Output the first line below and each one after it, exactly, up to and including the line holding "tax: 10% = 754.25 -> 10% = 628.98". Pictures should not be copied.

Before-and-after change data:
************
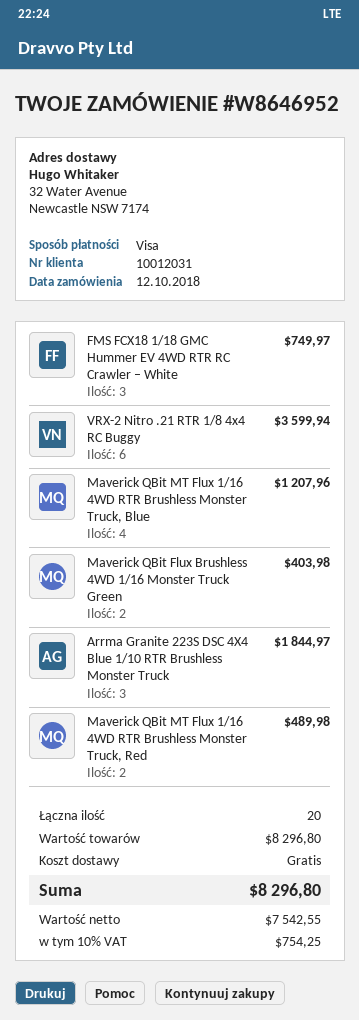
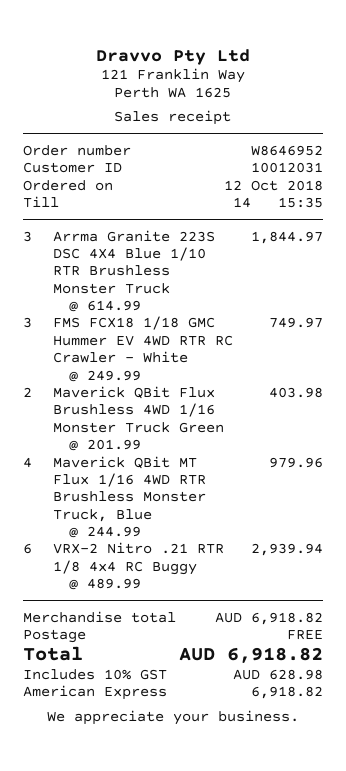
payment method: Visa -> American Express
VRX-2 Nitro .21 RTR 1/8 4x4 RC Buggy: 6 for 3599.94 -> 6 for 2939.94
Maverick QBit MT Flux 1/16 4WD RTR Brushless Monster Truck, Blue: 4 for 1207.96 -> 4 for 979.96
Maverick QBit MT Flux 1/16 4WD RTR Brushless Monster Truck, Red: 2 for 489.98 -> none
subtotal: 8296.80 -> 6918.82
tax: 10% = 754.25 -> 10% = 628.98
total: 8296.80 -> 6918.82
************
Reply:
payment method: Visa -> American Express
VRX-2 Nitro .21 RTR 1/8 4x4 RC Buggy: 6 for 3599.94 -> 6 for 2939.94
Maverick QBit MT Flux 1/16 4WD RTR Brushless Monster Truck, Blue: 4 for 1207.96 -> 4 for 979.96
Maverick QBit MT Flux 1/16 4WD RTR Brushless Monster Truck, Red: 2 for 489.98 -> none
subtotal: 8296.80 -> 6918.82
tax: 10% = 754.25 -> 10% = 628.98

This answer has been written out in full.